Volunteer week: An inside look at the volunteers at the Canada Aviation and Space Museum
Here at Ingenium, National Volunteer Week (April 7-13) provides an opportunity to acknowledge and celebrate all of the volunteers who enhance the unique visitor experiences we provide across all three museums — the Canada Agriculture and Food Museum, the Canada Aviation and Space Museum, and the Canada Science and Technology Museum. Guest writer Connor Wilkie recently sat down with some of the dedicated volunteers at the Canada Aviation and Space Museum to talk about why they dedicate their time to volunteerism.
Robert Day, a former civilian pilot and a volunteer at the Canada Aviation and Space Museum, relishes the questions he gets from curious, young visitors at the museum. He recalls a recent visit from a particularly chatty little visitor.
“It was a really good day; this 12-year-old girl asked me where the plane that Amelia Earhart flew was,” says Day. “She came and asked me all sorts of questions like, ‘Who was her instructor? What was her sister famous for?’ and I just had no idea. I had to look it up later. Afterwards, she had me take her picture in front of the aircraft [Lockheed Electra].”
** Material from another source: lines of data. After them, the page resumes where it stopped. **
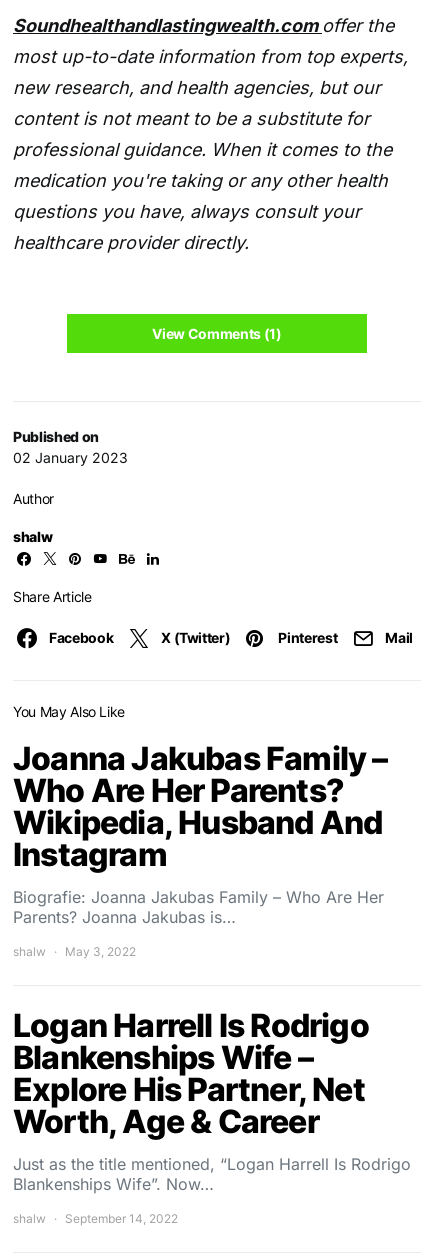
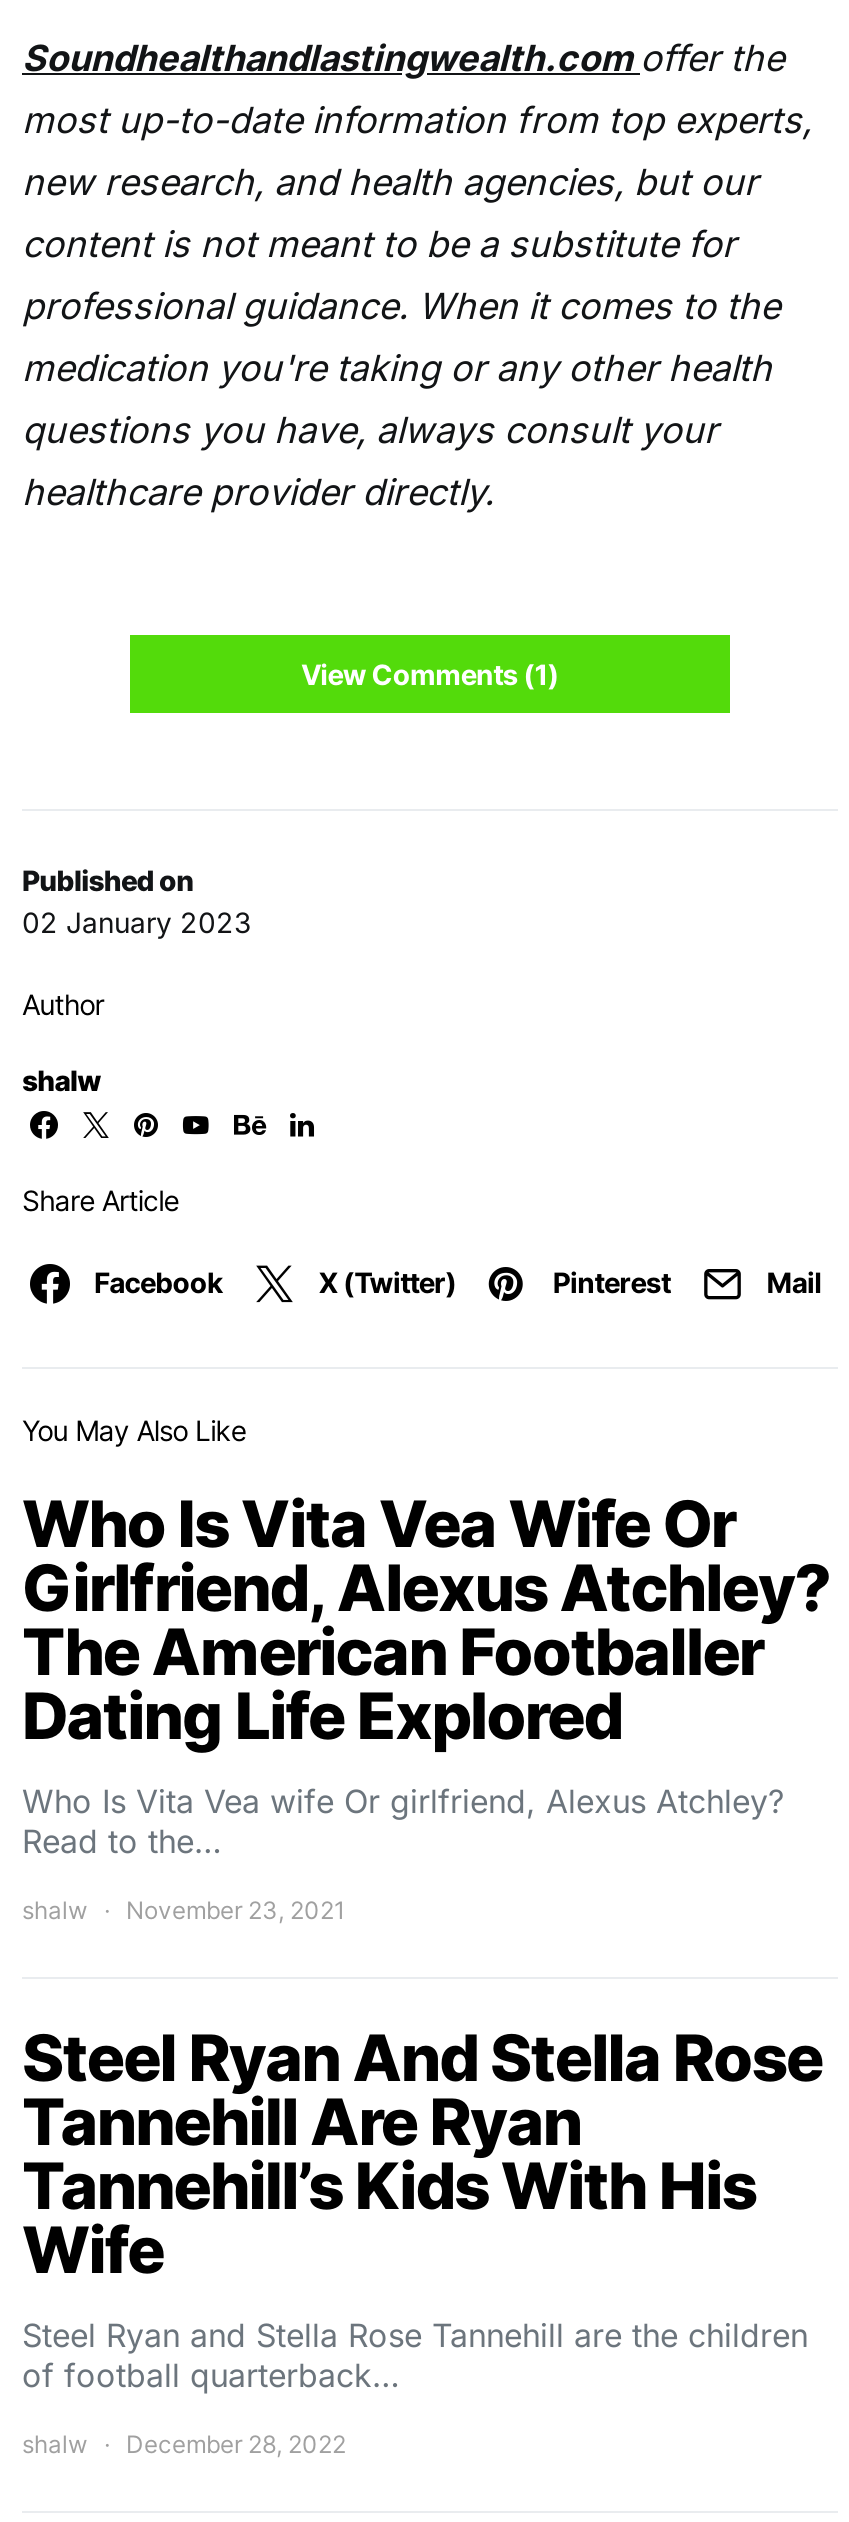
- Joanna Jakubas Family –
- Who Are Her Parents?
- Wikipedia, Husband And
- Instagram
- Biografie: Joanna Jakubas Family – Who Are Her
- Parents? Joanna Jakubas is…
+ Who Is Vita Vea Wife Or
+ Girlfriend, Alexus Atchley?
+ The American Footballer
+ Dating Life Explored
+ Who Is Vita Vea wife Or girlfriend, Alexus Atchley?
+ Read to the…

- shalw May 3, 2022
+ shalw November 23, 2021

- Logan Harrell Is Rodrigo
- Blankenships Wife –
- Explore His Partner, Net
- Worth, Age & Career
- Just as the title mentioned, “Logan Harrell Is Rodrigo
- Blankenships Wife”. Now…
+ Steel Ryan And Stella Rose
+ Tannehill Are Ryan
+ Tannehill’s Kids With His
+ Wife
+ Steel Ryan and Stella Rose Tannehill are the children
+ of football quarterback…

- shalw September 14, 2022
+ shalw December 28, 2022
Day’s volunteer career started in 2012 when he volunteered for the NHL All-Star Game in Ottawa. Afterwards — having enjoyed the experience — Day got in touch with the museum and he has been volunteering ever since.
There are some unique benefits to volunteering at a museum. One benefit that Day points out is how he is always learning from other volunteers or visitors.
“You always seem to learn something that you didn't know before. Just in talking to someone, a visitor may come in who has an old connection to an aircraft and they could tell you something you didn't know. It’s informative; you’re always learning something.”
Dave Lowdon and Peter Krayer are both former Canadian military pilots who have an extensive background and passion in aviation. Three days a week, they can be found educating visitors about the aircrafts and adding real-world experience to the machines, having flown in similar models themselves.
“I volunteer here because after I retired, I brought my grandchildren in here one day and as I entered the museum, I felt my morale pick up tremendously just by being in here after a career in the air force,” says Krayer. “So I thought, ‘Why don't I come in here and add some value?’ I love it, so that’s why I volunteer here; it’s for my own benefit.”
Lowdon enjoys volunteering at the museum because of all the unique people he gets to meet.
“That's really why we both like coming here, you’re not going to meet people like this on the street,” says Lowdon.
Volunteers like Lowdon, Krayer, and Day remain an integral part of the experience at the Canada Aviation and Space Museum by fusing real-world technical knowledge about the aircrafts with their unique history.
“I volunteer at the Canada Aviation and Space Museum and I also volunteer at the Perley & Rideau Veterans Health Centre. The benefits are all internal I think, if you get a charge out of giving to other people of your own time and whatever you have to add. At both places, I help old people; at the museum, when visitors come in and they have questions concerning aircrafts, we use our experience and our knowledge to enhance their visit — so we’re giving to them. Anybody that likes that feeling is a natural volunteer; if that doesn't turn your crank, you won't be a good volunteer.”
~ Peter Krayer, volunteer
The museum floor isn't the only place you can find volunteers in the Canada Aviation and Space Museum; volunteers extend out to the other surrounding buildings of the museum where overflow artifacts are stored, mainly other aircrafts and parts. But within these buildings there is a special team of volunteers working on a project over a decade in the making: The North Star project. The group involved in this project — which has been ongoing since 2003 — is restoring the last remaining North Star cargo plane.
Bruce Gemmill, a retired member of the Canadian Air Force, has been volunteering on the North Star project for 13 years now. During that time, he has devoted 11,850 hours to Project North Star.
“We’re going to be doing some structural repairs to the aircraft, and I might get a chance to do some work on the paint job,” says Gemmill.
Although the project is definitely a marathon and not a sprint, the range of tasks these volunteers do varies from day to day. Currently, the team is working on restoring the fourth and final engine for the aircraft.
Ingenium currently has 320 active volunteers across all three museums and collectively this fiscal year, all of these volunteers have contributed about 25,800 hours.
Cédric St-Amour is the volunteer coordinator at Ingenium and he is in charge of managing volunteer operations across the three museums.
“At the Canada Aviation and Space Museum, the volunteers tend to be experts. A lot of our volunteers have flown, built, or maintained the collection we have here on the floor — that’s pretty cool,” says St-Amour.
St-Amour adds that the Canada Aviation and Space Museum currently has a core team of about 125 people volunteers.
“In a national museum like ours, I think we have to be inclusive. It’s a Canadian museum and the Canadian public has a role to play here. People come in here and provide their time and enthusiasm, obviously it’s a two-way street — what do they get out of it and what do we get out of it,” says St-Amour. “In some cases, they bring the expertise, in some cases they bring their enthusiasm and they’re here to learn. I think it’s important we engage with Canadians in order to make our programming and our experience better.”